- [WORK TO BE COMPLETED]
Copy out the entries below in full and exactly.

Difference listings:
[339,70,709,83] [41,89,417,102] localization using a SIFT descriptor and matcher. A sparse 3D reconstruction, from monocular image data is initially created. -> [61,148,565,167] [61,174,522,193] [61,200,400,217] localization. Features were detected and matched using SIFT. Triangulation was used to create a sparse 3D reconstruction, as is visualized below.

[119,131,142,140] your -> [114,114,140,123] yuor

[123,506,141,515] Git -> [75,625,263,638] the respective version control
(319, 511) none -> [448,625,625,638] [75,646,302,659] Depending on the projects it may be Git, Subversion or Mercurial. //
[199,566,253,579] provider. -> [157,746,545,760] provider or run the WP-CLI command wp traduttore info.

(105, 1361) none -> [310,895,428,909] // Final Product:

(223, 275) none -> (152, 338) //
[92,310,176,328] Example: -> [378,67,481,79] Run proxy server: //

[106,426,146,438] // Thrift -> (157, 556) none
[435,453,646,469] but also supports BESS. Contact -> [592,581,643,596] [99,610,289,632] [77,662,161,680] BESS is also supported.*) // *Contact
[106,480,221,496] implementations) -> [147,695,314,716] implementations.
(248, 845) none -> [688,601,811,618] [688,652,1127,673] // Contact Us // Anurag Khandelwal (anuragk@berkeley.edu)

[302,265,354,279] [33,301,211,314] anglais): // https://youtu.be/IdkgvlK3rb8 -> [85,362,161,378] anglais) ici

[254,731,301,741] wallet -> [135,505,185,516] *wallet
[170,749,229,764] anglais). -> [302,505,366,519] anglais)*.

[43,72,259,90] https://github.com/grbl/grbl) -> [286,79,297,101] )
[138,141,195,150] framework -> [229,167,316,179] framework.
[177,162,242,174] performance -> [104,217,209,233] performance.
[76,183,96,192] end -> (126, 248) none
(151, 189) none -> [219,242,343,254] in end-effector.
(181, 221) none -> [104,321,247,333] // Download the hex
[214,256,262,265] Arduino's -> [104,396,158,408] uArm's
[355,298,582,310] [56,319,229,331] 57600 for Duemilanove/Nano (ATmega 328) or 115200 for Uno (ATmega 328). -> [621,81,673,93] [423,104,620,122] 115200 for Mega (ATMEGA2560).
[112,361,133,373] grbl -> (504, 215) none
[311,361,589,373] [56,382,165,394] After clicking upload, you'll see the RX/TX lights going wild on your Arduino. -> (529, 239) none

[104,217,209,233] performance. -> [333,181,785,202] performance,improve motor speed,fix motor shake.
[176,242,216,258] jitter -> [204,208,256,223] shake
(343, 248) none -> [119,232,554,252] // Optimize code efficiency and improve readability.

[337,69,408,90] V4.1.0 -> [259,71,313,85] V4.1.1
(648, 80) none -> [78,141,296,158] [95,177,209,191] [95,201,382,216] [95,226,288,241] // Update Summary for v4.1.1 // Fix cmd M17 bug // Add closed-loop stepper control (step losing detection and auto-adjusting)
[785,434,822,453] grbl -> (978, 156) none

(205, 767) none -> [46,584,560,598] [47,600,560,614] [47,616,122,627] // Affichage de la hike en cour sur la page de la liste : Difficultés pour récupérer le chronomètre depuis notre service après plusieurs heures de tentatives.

- [ANSWER TO THIS PROBLEM]
[339,70,709,83] [41,89,417,102] localization using a SIFT descriptor and matcher. A sparse 3D reconstruction, from monocular image data is initially created. -> [61,148,565,167] [61,174,522,193] [61,200,400,217] localization. Features were detected and matched using SIFT. Triangulation was used to create a sparse 3D reconstruction, as is visualized below.

[119,131,142,140] your -> [114,114,140,123] yuor

[123,506,141,515] Git -> [75,625,263,638] the respective version control
(319, 511) none -> [448,625,625,638] [75,646,302,659] Depending on the projects it may be Git, Subversion or Mercurial. //
[199,566,253,579] provider. -> [157,746,545,760] provider or run the WP-CLI command wp traduttore info.

(105, 1361) none -> [310,895,428,909] // Final Product:

(223, 275) none -> (152, 338) //
[92,310,176,328] Example: -> [378,67,481,79] Run proxy server: //

[106,426,146,438] // Thrift -> (157, 556) none
[435,453,646,469] but also supports BESS. Contact -> [592,581,643,596] [99,610,289,632] [77,662,161,680] BESS is also supported.*) // *Contact
[106,480,221,496] implementations) -> [147,695,314,716] implementations.
(248, 845) none -> [688,601,811,618] [688,652,1127,673] // Contact Us // Anurag Khandelwal (anuragk@berkeley.edu)

[302,265,354,279] [33,301,211,314] anglais): // https://youtu.be/IdkgvlK3rb8 -> [85,362,161,378] anglais) ici

[254,731,301,741] wallet -> [135,505,185,516] *wallet
[170,749,229,764] anglais). -> [302,505,366,519] anglais)*.

[43,72,259,90] https://github.com/grbl/grbl) -> [286,79,297,101] )
[138,141,195,150] framework -> [229,167,316,179] framework.
[177,162,242,174] performance -> [104,217,209,233] performance.
[76,183,96,192] end -> (126, 248) none
(151, 189) none -> [219,242,343,254] in end-effector.
(181, 221) none -> [104,321,247,333] // Download the hex
[214,256,262,265] Arduino's -> [104,396,158,408] uArm's
[355,298,582,310] [56,319,229,331] 57600 for Duemilanove/Nano (ATmega 328) or 115200 for Uno (ATmega 328). -> [621,81,673,93] [423,104,620,122] 115200 for Mega (ATMEGA2560).
[112,361,133,373] grbl -> (504, 215) none
[311,361,589,373] [56,382,165,394] After clicking upload, you'll see the RX/TX lights going wild on your Arduino. -> (529, 239) none

[104,217,209,233] performance. -> [333,181,785,202] performance,improve motor speed,fix motor shake.
[176,242,216,258] jitter -> [204,208,256,223] shake
(343, 248) none -> [119,232,554,252] // Optimize code efficiency and improve readability.

[337,69,408,90] V4.1.0 -> [259,71,313,85] V4.1.1
(648, 80) none -> [78,141,296,158] [95,177,209,191] [95,201,382,216] [95,226,288,241] // Update Summary for v4.1.1 // Fix cmd M17 bug // Add closed-loop stepper control (step losing detection and auto-adjusting)
[785,434,822,453] grbl -> (978, 156) none

(205, 767) none -> [46,584,560,598] [47,600,560,614] [47,616,122,627] // Affichage de la hike en cour sur la page de la liste : Difficultés pour récupérer le chronomètre depuis notre service après plusieurs heures de tentatives.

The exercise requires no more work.